All pictures are to be dropped, and the remaining data set down exactly.

◆ Provided data
--*--

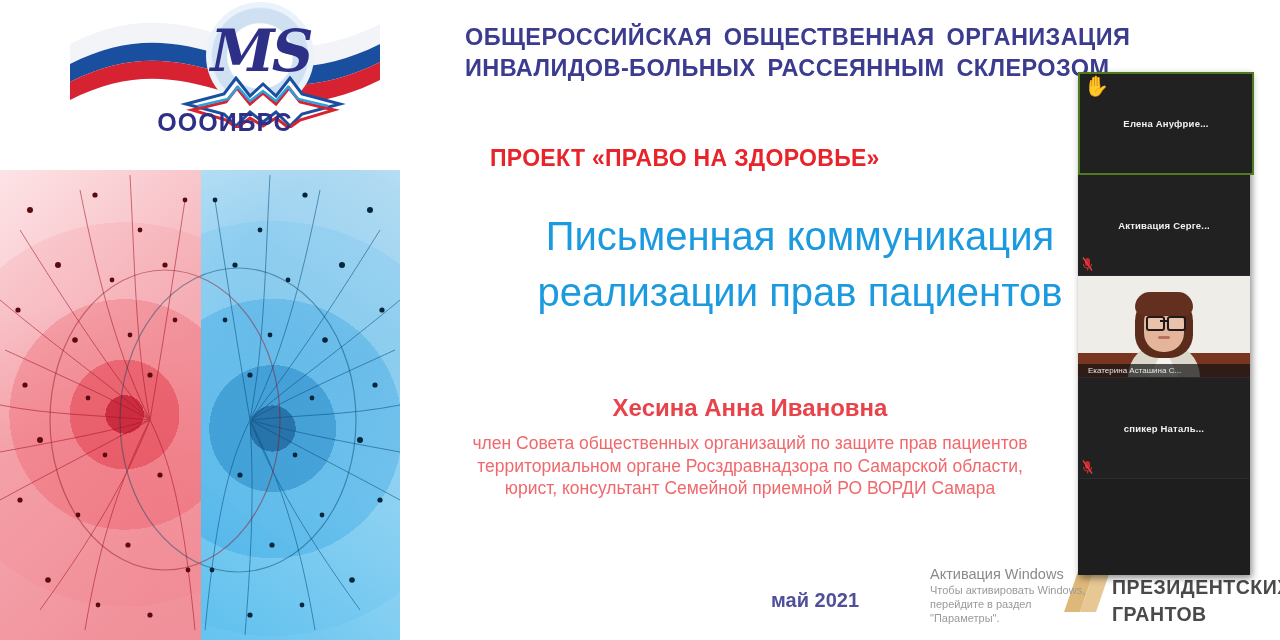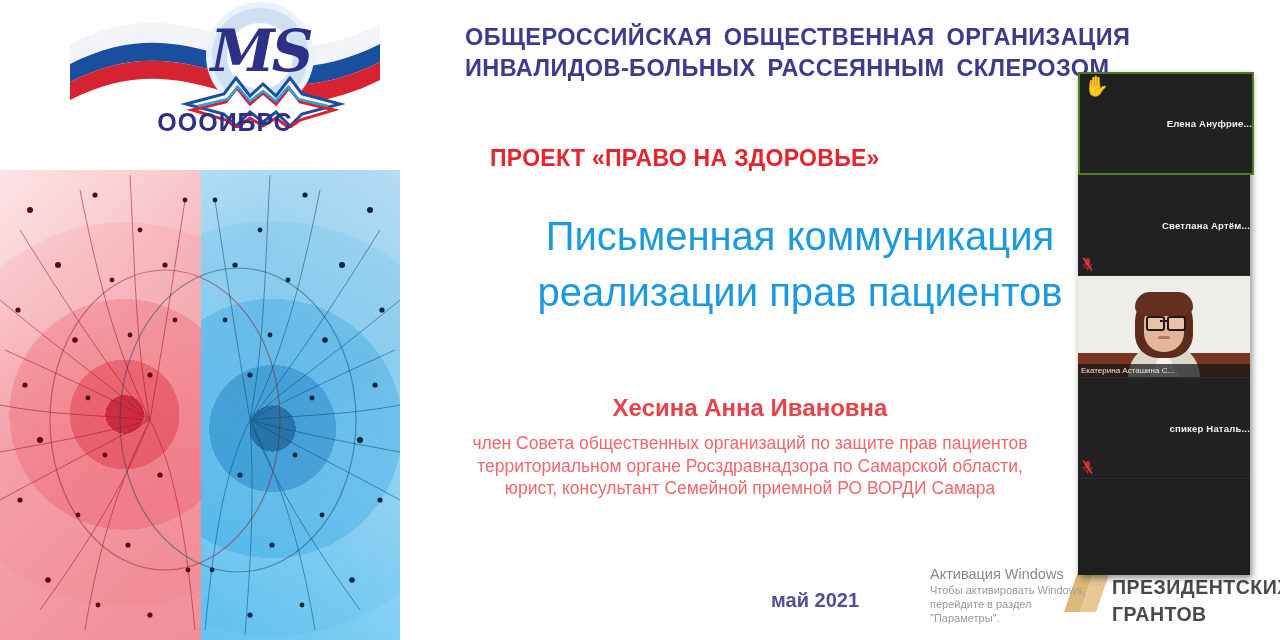--- a/index.html
+++ b/index.html
@@ -114,7 +114,7 @@
   .vc-tile.active{border:2px solid #4f7a1e;height:98.6px;}
   .vc-name{
     position:absolute;left:0;right:0;top:50%;transform:translateY(-50%);
-    text-align:right;color:#f2f2f2;font-size:9.5px;font-weight:bold;
+    text-align:center;color:#f2f2f2;font-size:9.5px;font-weight:bold;
     letter-spacing:.2px;white-space:nowrap;overflow:hidden;
   }
   .vc-hand{position:absolute;left:4px;top:2px;font-size:20px;line-height:20px;}

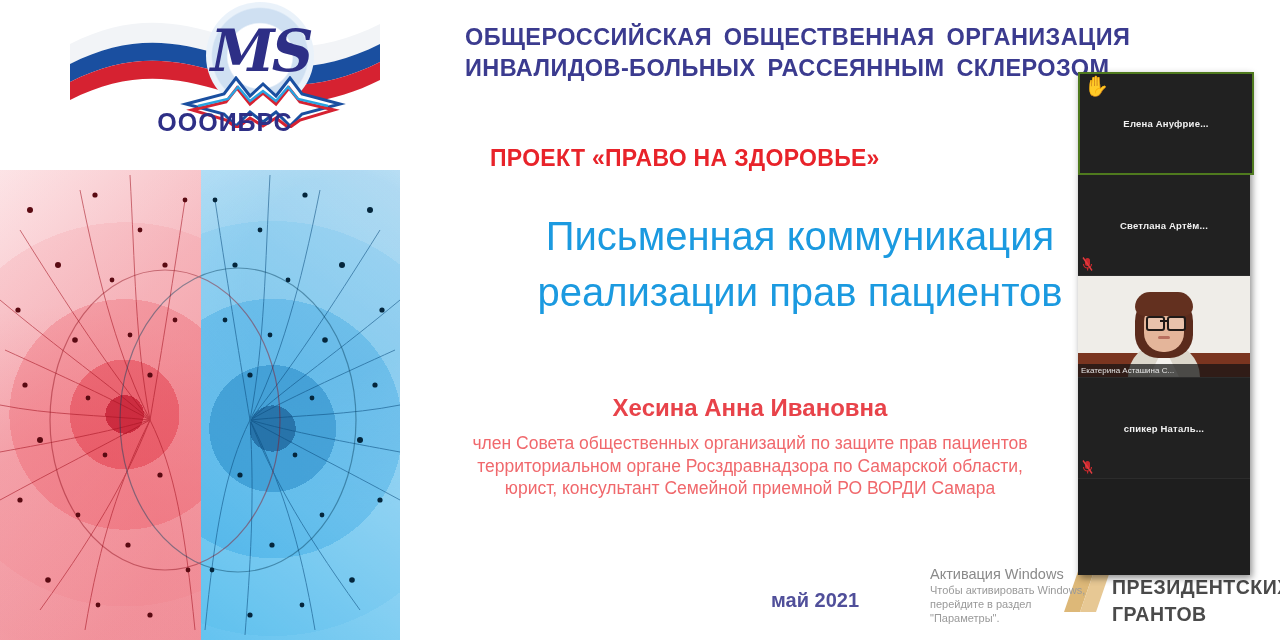--- a/index.html
+++ b/index.html
@@ -326,7 +326,7 @@
   </div>
 
   <div class="vc-tile">
-    <div class="vc-name">Светлана Артём...</div>
+    <div class="vc-name">Активация Серге...</div>
     <svg class="mic-off" viewBox="0 0 11 14">
       <rect x="3" y="1" width="5" height="8" rx="2.5" fill="#c9282d"></rect>
       <path d="M1.5,7 a4,4 0 0 0 8,0" fill="none" stroke="#c9282d" stroke-width="1.2"></path>

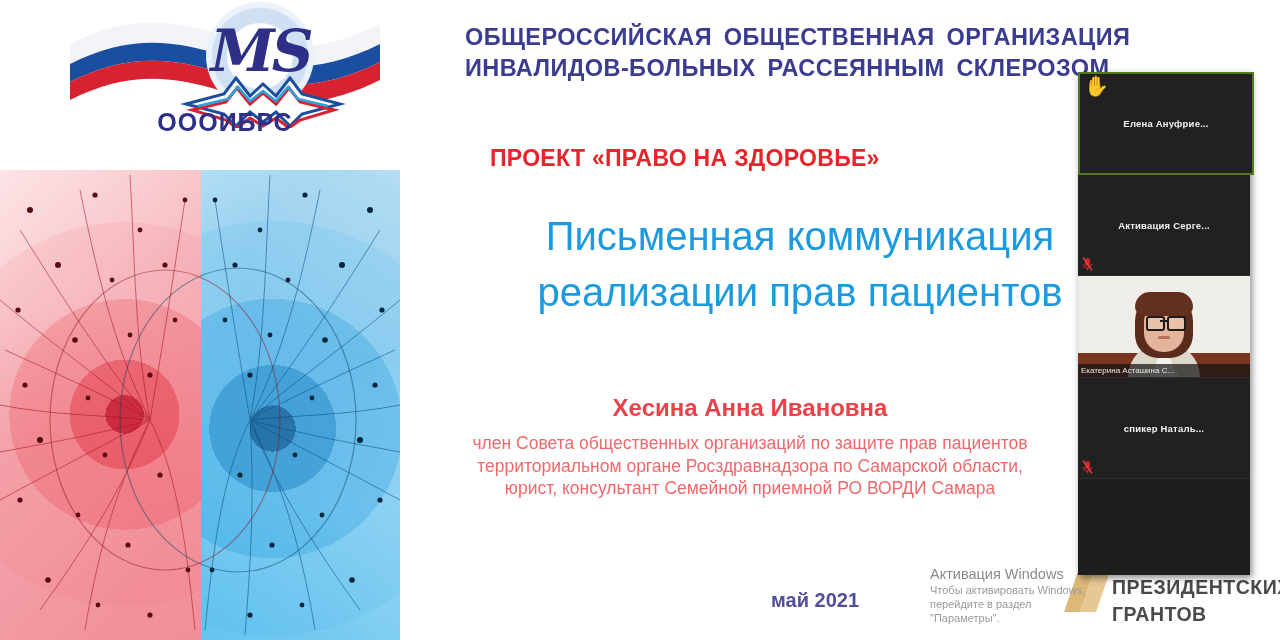--- a/index.html
+++ b/index.html
@@ -157,7 +157,7 @@
   #vid-namebar{
     position:absolute;left:0;bottom:0;height:13px;width:100%;
     background:rgba(20,20,20,.72);
-    color:#e6e6e6;font-size:8px;line-height:13px;padding-left:3px;
+    color:#e6e6e6;font-size:8px;line-height:13px;padding-left:10px;
     white-space:nowrap;overflow:hidden;box-sizing:border-box;
   }
 </style>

--*--

◆ Result of this task
--- a/index.html
+++ b/index.html
@@ -114,7 +114,7 @@
   .vc-tile.active{border:2px solid #4f7a1e;height:98.6px;}
   .vc-name{
     position:absolute;left:0;right:0;top:50%;transform:translateY(-50%);
-    text-align:right;color:#f2f2f2;font-size:9.5px;font-weight:bold;
+    text-align:center;color:#f2f2f2;font-size:9.5px;font-weight:bold;
     letter-spacing:.2px;white-space:nowrap;overflow:hidden;
   }
   .vc-hand{position:absolute;left:4px;top:2px;font-size:20px;line-height:20px;}

--- a/index.html
+++ b/index.html
@@ -326,7 +326,7 @@
   </div>
 
   <div class="vc-tile">
-    <div class="vc-name">Светлана Артём...</div>
+    <div class="vc-name">Активация Серге...</div>
     <svg class="mic-off" viewBox="0 0 11 14">
       <rect x="3" y="1" width="5" height="8" rx="2.5" fill="#c9282d"></rect>
       <path d="M1.5,7 a4,4 0 0 0 8,0" fill="none" stroke="#c9282d" stroke-width="1.2"></path>

--- a/index.html
+++ b/index.html
@@ -157,7 +157,7 @@
   #vid-namebar{
     position:absolute;left:0;bottom:0;height:13px;width:100%;
     background:rgba(20,20,20,.72);
-    color:#e6e6e6;font-size:8px;line-height:13px;padding-left:3px;
+    color:#e6e6e6;font-size:8px;line-height:13px;padding-left:10px;
     white-space:nowrap;overflow:hidden;box-sizing:border-box;
   }
 </style>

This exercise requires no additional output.